The parent PlanPhilly spoke with asked to remain anonymous because he fears his kids would face backlash from other teens over their dad trying to shut down their parties.
When he saw the situation two weeks ago, he called the police, and an officer came in a patrol car. The officer couldn't access the area where the underage people were gathered with his car. The officer had no bicycle. And when the kids saw the officer, they scattered fast, he said. A call to the Third District community relations officer has not yet been returned.
Moylan forwarded an email from the parent, with his name removed, to Rene Goodwin, Pennsport's representative to the Central Delaware Advocacy Group,as well as CDAG Chairman Matt Ruben and District Councilman Mark Squilla. Squilla's office could not be reached immediately, but we will update the story if we hear back.

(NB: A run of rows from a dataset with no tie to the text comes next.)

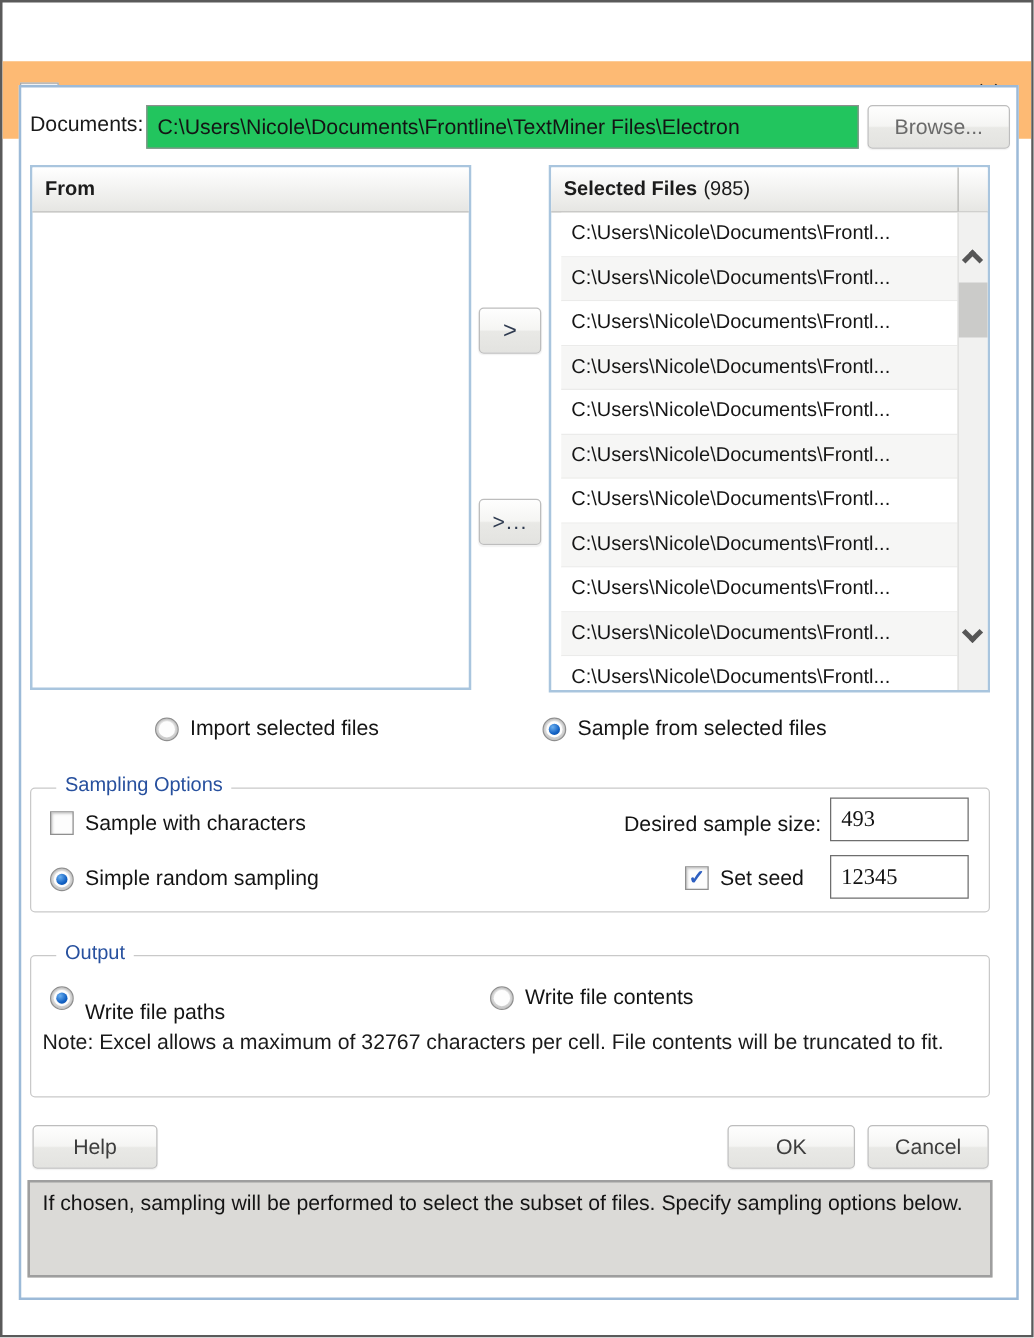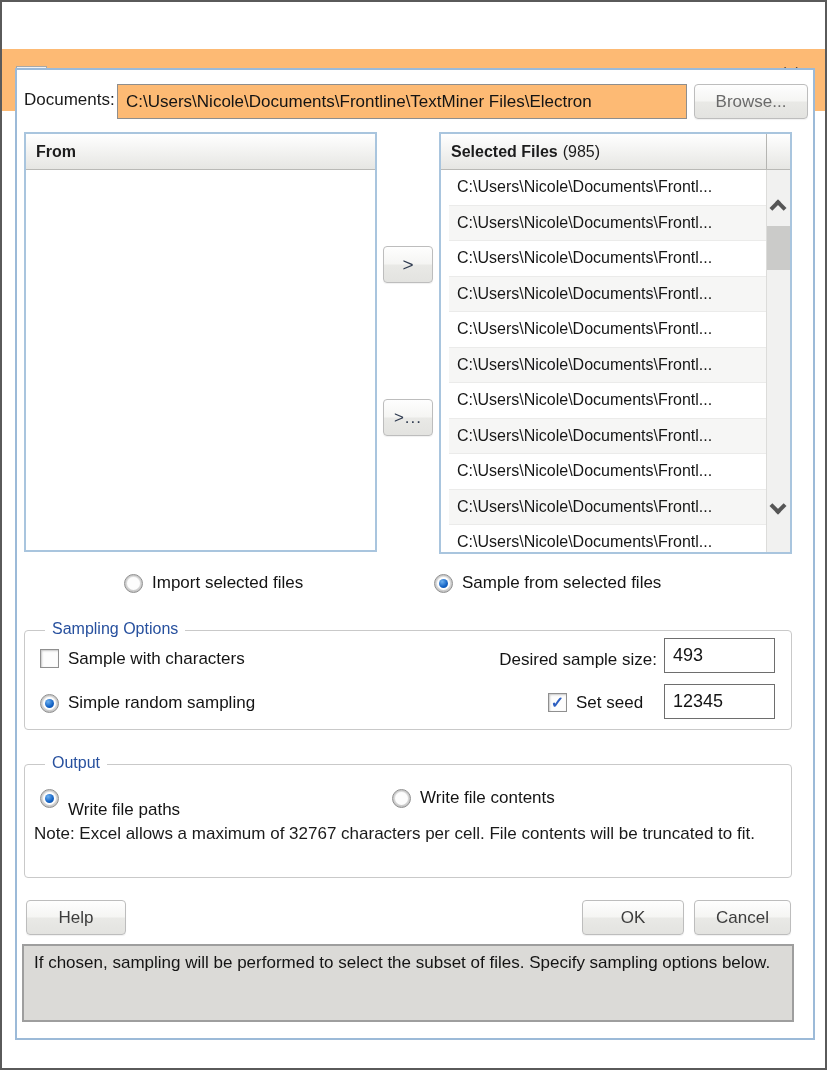--- a/index.html
+++ b/index.html
@@ -12,21 +12,21 @@
   .app-icon .pane-left { width:16px; height:100%; background:linear-gradient(160deg,#4a7fa8 0%,#3f8f92 45%,#57b87a 100%); }
   .app-icon .pane-right { width:7px; height:11px; background:#cfe0cf; border:1px solid #bdbdbd; }
   .window-title { position:absolute; left:53px; top:16px; font-size:21px; color:#141414; }
   .close-x { position:absolute; left:778px; top:13px; font-size:26px; font-weight:300; color:#1b1b1b; cursor:pointer; line-height:1; }
 
   
   .panel { position:absolute; left:13px; top:66px; width:800px; height:972px; border:2px solid #9cbad8; background:#fff; }
 
   
   .dir-label { position:absolute; left:22px; top:88px; font-size:17px; color:#1a1a1a; }
-  .dir-field { position:absolute; left:115px; top:82px; width:570px; height:35px; background:#fdba74; border:1px solid #8e8e8e; font-family:"Liberation Sans",sans-serif; font-size:17px; color:#141414; padding:0 8px; }
+  .dir-field { position:absolute; left:115px; top:82px; width:570px; height:35px; background:#22c55e; border:1px solid #8e8e8e; font-family:"Liberation Sans",sans-serif; font-size:17px; color:#141414; padding:0 8px; }
 
   
   .btn { position:absolute; background:linear-gradient(#fefefe 0%,#f5f5f3 48%,#e9e9e6 52%,#e3e3e0 100%); border:1px solid #bdbdbd; border-radius:4px; font-family:"Liberation Sans",sans-serif; font-size:17px; color:#4f4f4f; display:flex; align-items:center; justify-content:center; cursor:pointer; box-shadow:0 1px 1px rgba(0,0,0,.06); }
   .btn-browse { left:692px; top:82px; width:114px; height:35px; color:#6a6a6a; }
   .btn-move { left:381px; top:244px; width:50px; height:37px; font-size:19px; color:#2f3b50; }
   .btn-move-all { left:381px; top:397px; width:50px; height:37px; font-size:17px; color:#2f3b50; letter-spacing:1px; }
   .btn-help { left:24px; top:898px; width:100px; height:35px; color:#3d3d3d; }
   .btn-ok { left:580px; top:898px; width:102px; height:35px; color:#3d3d3d; }
   .btn-cancel { left:692px; top:898px; width:97px; height:35px; color:#3d3d3d; }
 
@@ -57,21 +57,21 @@
   .checkbox { position:absolute; width:19px; height:19px; background:#fdfdfd; border:1px solid #8f8f8f; box-shadow:inset 1px 1px 2px rgba(0,0,0,.22); display:flex; align-items:center; justify-content:center; }
   .checkbox .mark { font-size:16px; font-weight:bold; color:#2d5fc1; line-height:1; }
   .ctl-label { position:absolute; font-size:17px; color:#141414; white-space:nowrap; }
 
   
   .group { position:absolute; border:1px solid #c9c9c9; border-radius:4px; background:#fff; }
   .group-sampling { left:22px; top:628px; width:768px; height:100px;padding-left:32px; }
   .group-output { left:22px; top:762px; width:768px; height:114px; }
   .group-legend { position:absolute; top:-11px; left:20px; background:#fff; padding:0 7px; color:#27509e; font-size:16px; }
 
-  .num-input { position:absolute; width:111px; height:35px; border:1px solid #6e6e6e; background:#fff; font-family:Liberation Sans, sans-serif; font-size:18px; color:#141414; padding:0 8px; }
+  .num-input { position:absolute; width:111px; height:35px; border:1px solid #6e6e6e; background:#fff; font-family:Liberation Serif, serif; font-size:18px; color:#141414; padding:0 8px; }
   .input-size { left:662px; top:636px; }
   .input-seed { left:662px; top:682px; }
   .lbl-size { left:465px; top:648px; width:190px; text-align:right; }
   .note-text { position:absolute; left:32px; top:820px; width:735px; font-size:17px; color:#1a1a1a; line-height:1.45; }
 
   
   .status-box { position:absolute; left:20px; top:942px; width:772px; height:78px; background:#dbdad7; border:2px solid #9e9e9e; padding:5px 10px; font-size:17px; color:#141414; line-height:1.42; }
 </style>
 </head>
 <body>

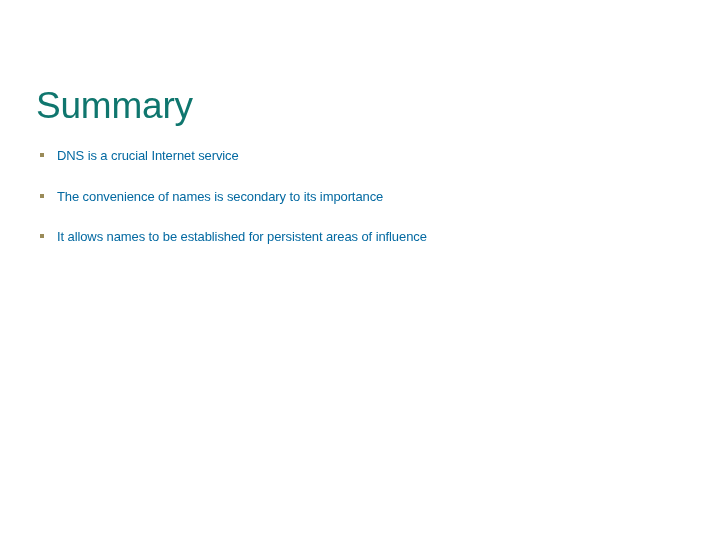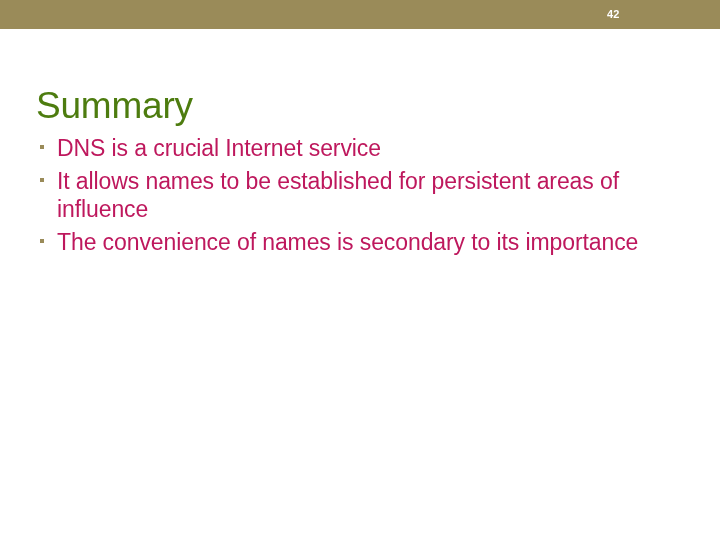--- a/index.html
+++ b/index.html
@@ -42,44 +42,44 @@
     line-height: 14px;
   }
 
   
   .slide-title {
     position: absolute;
     left: 36px;
     top: 59px;
     font-size: 37px;
     font-weight: normal;
-    color: #4d7c0f;
+    color: #0f766e;
     line-height: 44px;
     letter-spacing: -0.2px;
     white-space: nowrap;
   }
 
   
   .body-list {
     position: absolute;
     left: 36px;
     top: 130px;
     width: 660px;
     margin: 0;
     padding: 0;
     list-style: none;
   }
 
   .bullet-item {
     position: relative;
     padding-left: 21px;
-    margin: 4px 0 1px 0;
-    font-size: 23px;
+    margin: 12px 0 1px 0;
+    font-size: 13px;
     line-height: 28.5px;
-    color: #be185d;
+    color: #0369a1;
     letter-spacing: -0.1px;
   }
 
   .bullet-marker {
     position: absolute;
     left: 4px;
     top: 11px;
     width: 4px;
     height: 4px;
     background: #9a8b59;
@@ -87,34 +87,31 @@
 
   .bullet-text {
     display: block;
   }
 </style>
 </head>
 <body>
 
 <div class="slide">
 
-  <div class="header-bar">
-    <div class="page-number">42</div>
-  </div>
 
   <h1 class="slide-title">Summary</h1>
 
   <ul class="body-list">
     <li class="bullet-item">
       <span class="bullet-marker"></span>
       <span class="bullet-text">DNS is a crucial Internet service</span>
     </li>
     <li class="bullet-item">
       <span class="bullet-marker"></span>
-      <span class="bullet-text">It allows names to be established for persistent areas of influence</span>
+      <span class="bullet-text">The convenience of names is secondary to its importance</span>
     </li>
     <li class="bullet-item">
       <span class="bullet-marker"></span>
-      <span class="bullet-text">The convenience of names is secondary to its importance</span>
+      <span class="bullet-text">It allows names to be established for persistent areas of influence</span>
     </li>
   </ul>
 
 </div>
 
 </body></html>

Goodwin brought the issue to CDAG.
“I don't think CDAG, or DRWC, or the City of Philadelphia wants a black eye on one of its major development projects,” Goodwin said. “We need to try to avoid this before it happens.”
Tammy Leigh DeMent, the Pennsylvania Horticultural Society's CDAG representative, suggested that part of the problem is the trail and the eventual pier parks it will link are still underutilized.
In the Thursday conversation with PlanPhilly, Forkin said that further improving the area are part of a longer-term plan that will make the area much-less attractive for underage drinking or any illegal activity. “Adding more improvements into the area, and removing the feeling of it being a vacant or abandoned place where these kinds of activities can take place ... hopefully starts to prevent this kind of activity on its own,” he said.
At the CDAG meeting, Goodwin agreed that in the future, the piers will be busy places during the day. “But no one is going to be going out there in the evening,” when the young people are drinking and whatnot.
Moylan said security, lighting and gating are needed at night, but he does think bringing more adults to the trail, even during the day, will lessen the teen's perception that it's an isolated place.
CDAG Chairman Matt Ruben asked all members with concerns related to pier and trail safety to write them down, for compilation in a letter to DRWC.